Supplied information »

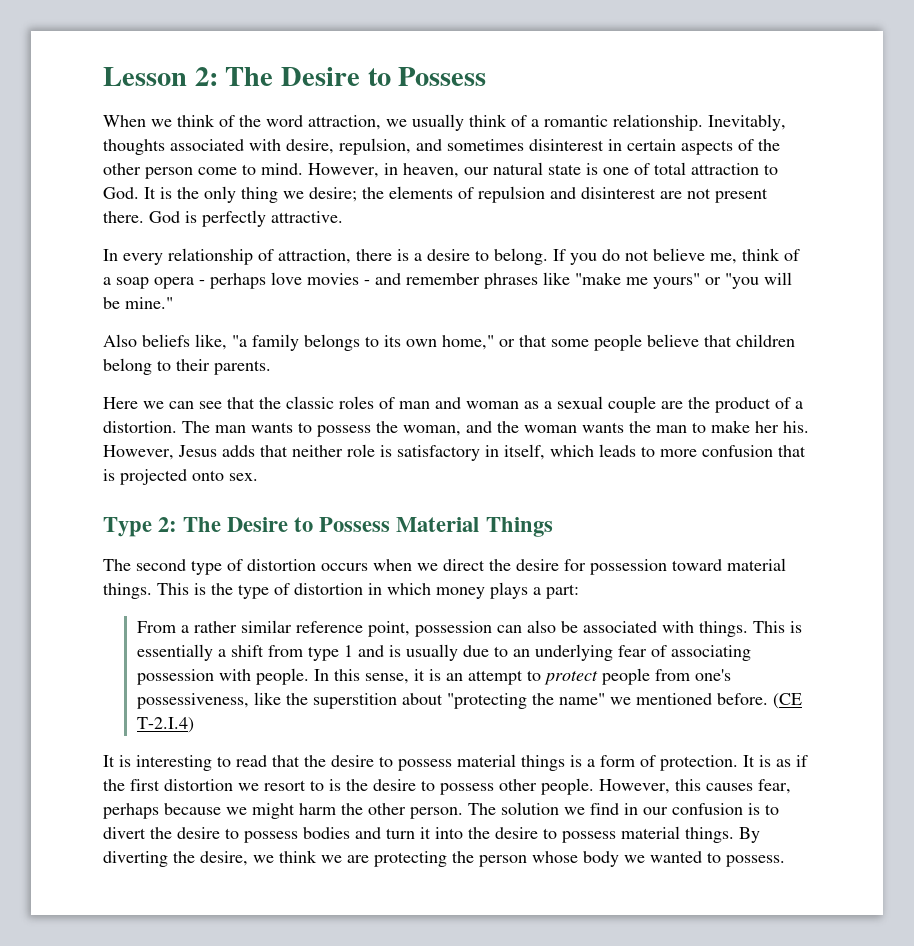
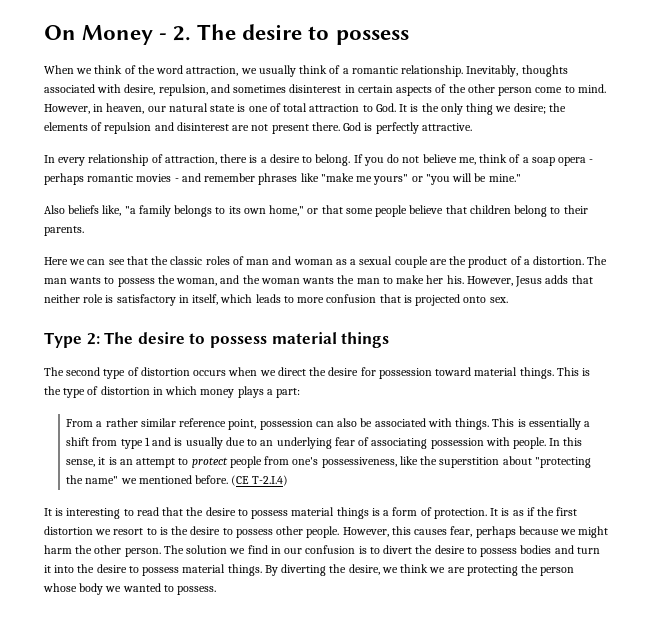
- Lesson 2: The Desire to Possess
+ On Money - 2. The desire to possess
- If you do not believe me, think of a soap opera - perhaps love movies - and remember phrases like "make me yours" or "you will be mine."
+ If you do not believe me, think of a soap opera - perhaps romantic movies - and remember phrases like "make me yours" or "you will be mine."
- Type 2: The Desire to Possess Material Things
+ Type 2: The desire to possess material things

Your task » Take every entry and repeat it verbatim, minus the pictures.

Exercise result »
- Lesson 2: The Desire to Possess
+ On Money - 2. The desire to possess
- If you do not believe me, think of a soap opera - perhaps love movies - and remember phrases like "make me yours" or "you will be mine."
+ If you do not believe me, think of a soap opera - perhaps romantic movies - and remember phrases like "make me yours" or "you will be mine."
- Type 2: The Desire to Possess Material Things
+ Type 2: The desire to possess material things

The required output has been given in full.